Extracted data entries:
┌────────

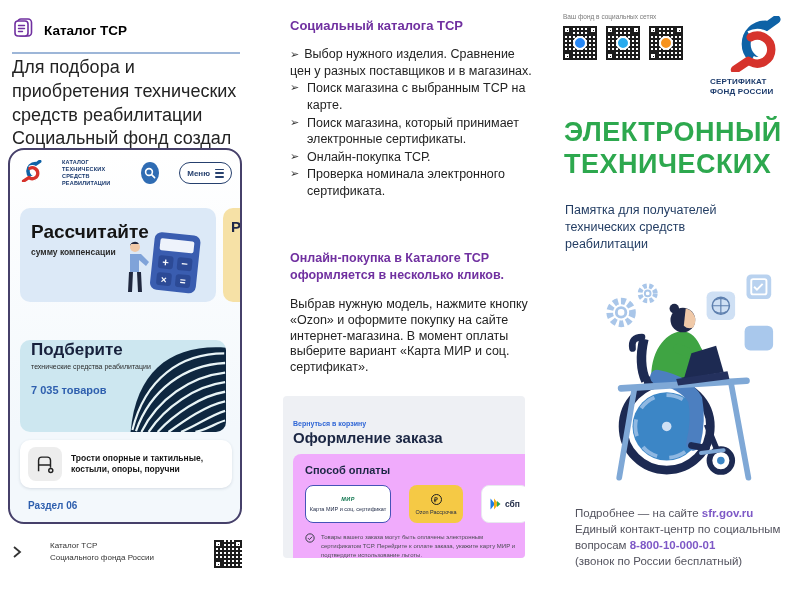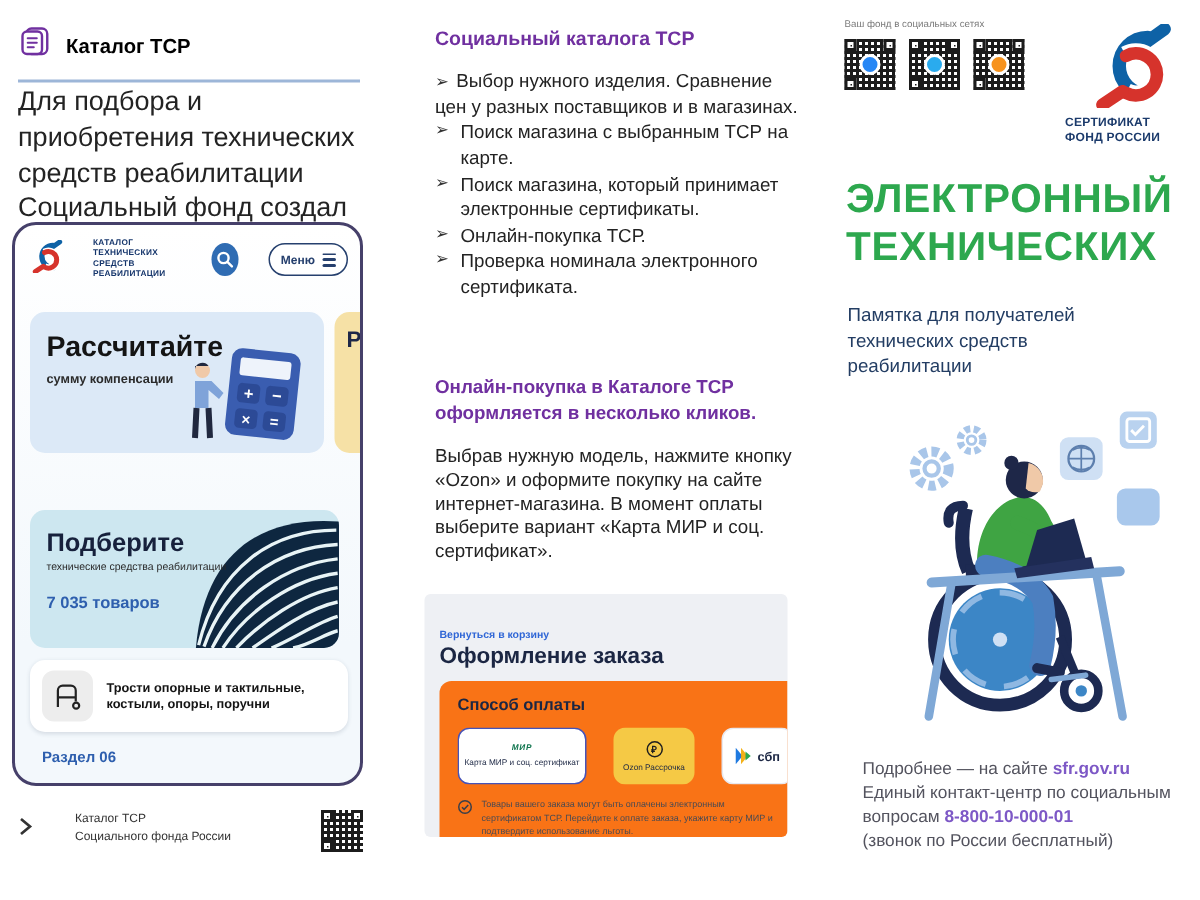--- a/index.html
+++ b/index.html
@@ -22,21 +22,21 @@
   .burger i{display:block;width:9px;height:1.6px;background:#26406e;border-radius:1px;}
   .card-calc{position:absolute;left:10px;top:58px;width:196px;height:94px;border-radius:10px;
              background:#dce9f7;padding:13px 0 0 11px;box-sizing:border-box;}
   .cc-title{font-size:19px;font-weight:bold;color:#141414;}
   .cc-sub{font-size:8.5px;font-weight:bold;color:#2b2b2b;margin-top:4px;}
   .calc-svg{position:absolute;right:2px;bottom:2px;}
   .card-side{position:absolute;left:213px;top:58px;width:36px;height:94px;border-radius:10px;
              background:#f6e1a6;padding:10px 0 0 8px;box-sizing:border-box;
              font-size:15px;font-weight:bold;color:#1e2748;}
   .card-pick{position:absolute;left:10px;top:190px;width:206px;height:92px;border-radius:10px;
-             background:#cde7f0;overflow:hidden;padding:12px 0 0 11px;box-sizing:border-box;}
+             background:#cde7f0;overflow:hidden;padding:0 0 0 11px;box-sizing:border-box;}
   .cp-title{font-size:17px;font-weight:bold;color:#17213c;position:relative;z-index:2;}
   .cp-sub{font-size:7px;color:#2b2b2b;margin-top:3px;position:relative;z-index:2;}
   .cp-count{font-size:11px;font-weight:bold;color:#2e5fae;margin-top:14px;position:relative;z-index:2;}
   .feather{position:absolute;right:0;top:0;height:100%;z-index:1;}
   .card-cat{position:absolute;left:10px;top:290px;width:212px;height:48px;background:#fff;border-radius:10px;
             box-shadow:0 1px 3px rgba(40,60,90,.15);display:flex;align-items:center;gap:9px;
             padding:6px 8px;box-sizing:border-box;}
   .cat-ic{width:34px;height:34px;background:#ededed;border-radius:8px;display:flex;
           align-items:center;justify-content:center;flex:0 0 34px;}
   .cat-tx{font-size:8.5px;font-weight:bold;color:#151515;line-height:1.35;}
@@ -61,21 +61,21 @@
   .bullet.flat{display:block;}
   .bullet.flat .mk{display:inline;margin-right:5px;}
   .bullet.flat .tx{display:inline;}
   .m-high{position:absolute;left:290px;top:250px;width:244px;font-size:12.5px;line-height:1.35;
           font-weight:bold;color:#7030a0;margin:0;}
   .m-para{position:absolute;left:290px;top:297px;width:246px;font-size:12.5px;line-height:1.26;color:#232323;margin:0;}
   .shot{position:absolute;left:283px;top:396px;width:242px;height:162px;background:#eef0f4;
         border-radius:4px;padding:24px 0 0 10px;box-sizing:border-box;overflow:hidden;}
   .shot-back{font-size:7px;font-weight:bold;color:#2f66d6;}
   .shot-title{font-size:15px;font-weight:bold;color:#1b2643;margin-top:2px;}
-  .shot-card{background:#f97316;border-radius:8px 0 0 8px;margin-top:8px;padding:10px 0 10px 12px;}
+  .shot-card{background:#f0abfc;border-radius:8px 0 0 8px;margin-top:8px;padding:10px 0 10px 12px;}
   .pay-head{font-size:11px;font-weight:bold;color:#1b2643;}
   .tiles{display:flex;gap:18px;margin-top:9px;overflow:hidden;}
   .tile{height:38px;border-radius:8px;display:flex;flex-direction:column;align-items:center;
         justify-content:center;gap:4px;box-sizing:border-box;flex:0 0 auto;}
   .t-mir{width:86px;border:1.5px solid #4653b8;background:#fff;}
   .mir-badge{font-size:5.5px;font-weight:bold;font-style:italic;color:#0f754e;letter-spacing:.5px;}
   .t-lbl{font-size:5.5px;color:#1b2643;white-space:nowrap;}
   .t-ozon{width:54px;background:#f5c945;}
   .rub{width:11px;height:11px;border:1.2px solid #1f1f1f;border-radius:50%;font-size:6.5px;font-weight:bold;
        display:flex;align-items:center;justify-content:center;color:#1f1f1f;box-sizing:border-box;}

└────────
┌────────

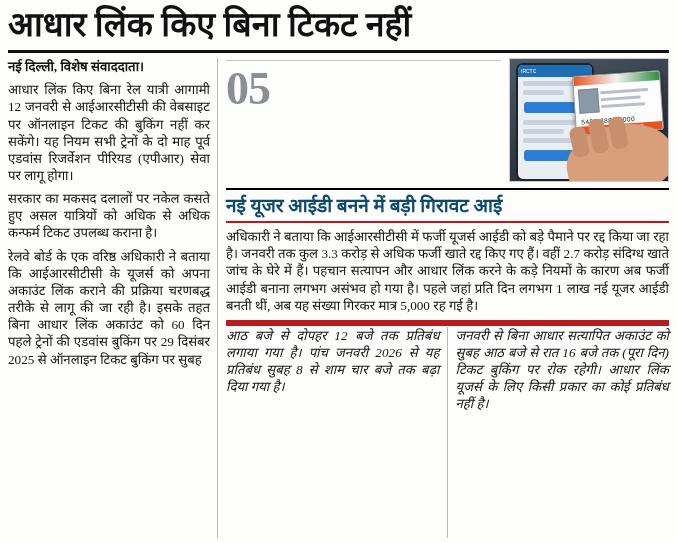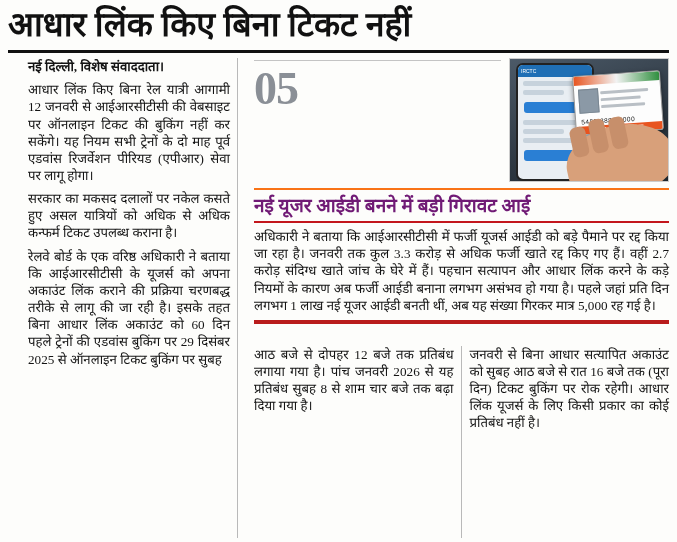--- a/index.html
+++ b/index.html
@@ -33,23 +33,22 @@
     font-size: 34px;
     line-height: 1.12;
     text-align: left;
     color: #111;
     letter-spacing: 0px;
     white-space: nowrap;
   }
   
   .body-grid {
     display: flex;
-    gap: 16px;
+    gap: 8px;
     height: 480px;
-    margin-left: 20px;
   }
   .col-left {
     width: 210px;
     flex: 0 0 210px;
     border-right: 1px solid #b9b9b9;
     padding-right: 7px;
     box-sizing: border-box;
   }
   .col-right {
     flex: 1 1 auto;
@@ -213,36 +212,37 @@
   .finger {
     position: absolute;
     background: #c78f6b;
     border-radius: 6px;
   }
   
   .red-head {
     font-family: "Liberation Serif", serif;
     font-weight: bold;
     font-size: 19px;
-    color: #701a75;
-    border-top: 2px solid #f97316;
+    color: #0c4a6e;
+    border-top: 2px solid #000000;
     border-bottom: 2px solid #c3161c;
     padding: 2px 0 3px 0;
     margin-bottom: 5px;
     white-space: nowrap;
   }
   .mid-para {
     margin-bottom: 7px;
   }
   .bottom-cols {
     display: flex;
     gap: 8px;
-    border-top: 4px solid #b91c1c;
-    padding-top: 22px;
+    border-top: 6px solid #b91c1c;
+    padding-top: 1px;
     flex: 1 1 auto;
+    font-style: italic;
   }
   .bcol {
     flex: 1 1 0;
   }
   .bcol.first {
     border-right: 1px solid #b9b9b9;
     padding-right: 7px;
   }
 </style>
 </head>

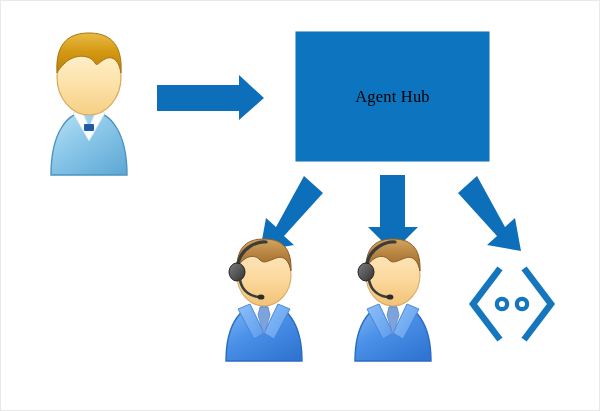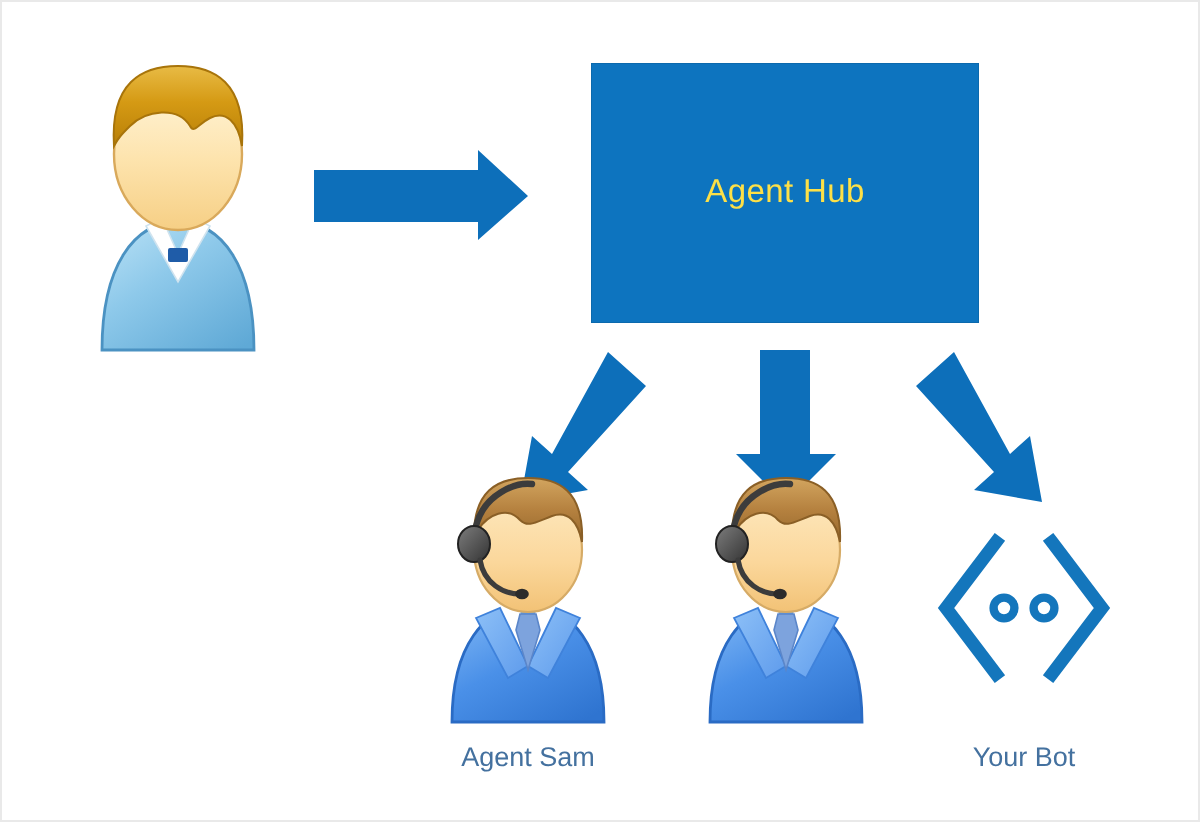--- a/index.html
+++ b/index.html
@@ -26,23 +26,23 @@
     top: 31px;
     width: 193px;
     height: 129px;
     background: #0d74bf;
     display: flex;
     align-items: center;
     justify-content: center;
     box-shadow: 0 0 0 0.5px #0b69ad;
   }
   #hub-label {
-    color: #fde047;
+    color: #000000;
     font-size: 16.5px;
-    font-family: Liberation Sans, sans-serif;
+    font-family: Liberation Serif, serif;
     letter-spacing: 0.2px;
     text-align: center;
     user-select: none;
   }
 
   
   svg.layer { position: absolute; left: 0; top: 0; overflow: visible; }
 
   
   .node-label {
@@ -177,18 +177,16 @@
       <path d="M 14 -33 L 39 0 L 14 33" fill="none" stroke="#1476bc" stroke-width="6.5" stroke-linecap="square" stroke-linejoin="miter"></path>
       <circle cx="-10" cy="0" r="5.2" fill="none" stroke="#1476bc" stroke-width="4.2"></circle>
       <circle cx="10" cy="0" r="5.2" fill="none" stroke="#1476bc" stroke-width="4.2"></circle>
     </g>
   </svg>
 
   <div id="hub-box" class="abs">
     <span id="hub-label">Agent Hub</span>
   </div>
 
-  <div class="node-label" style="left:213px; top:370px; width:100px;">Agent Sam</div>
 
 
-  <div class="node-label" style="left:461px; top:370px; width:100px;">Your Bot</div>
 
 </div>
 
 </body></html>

└────────

What you need to do:
Wherever the string "spacing" shows up in a line above, tally that line, and answer with the final number alone.

Solution to the exercise:
3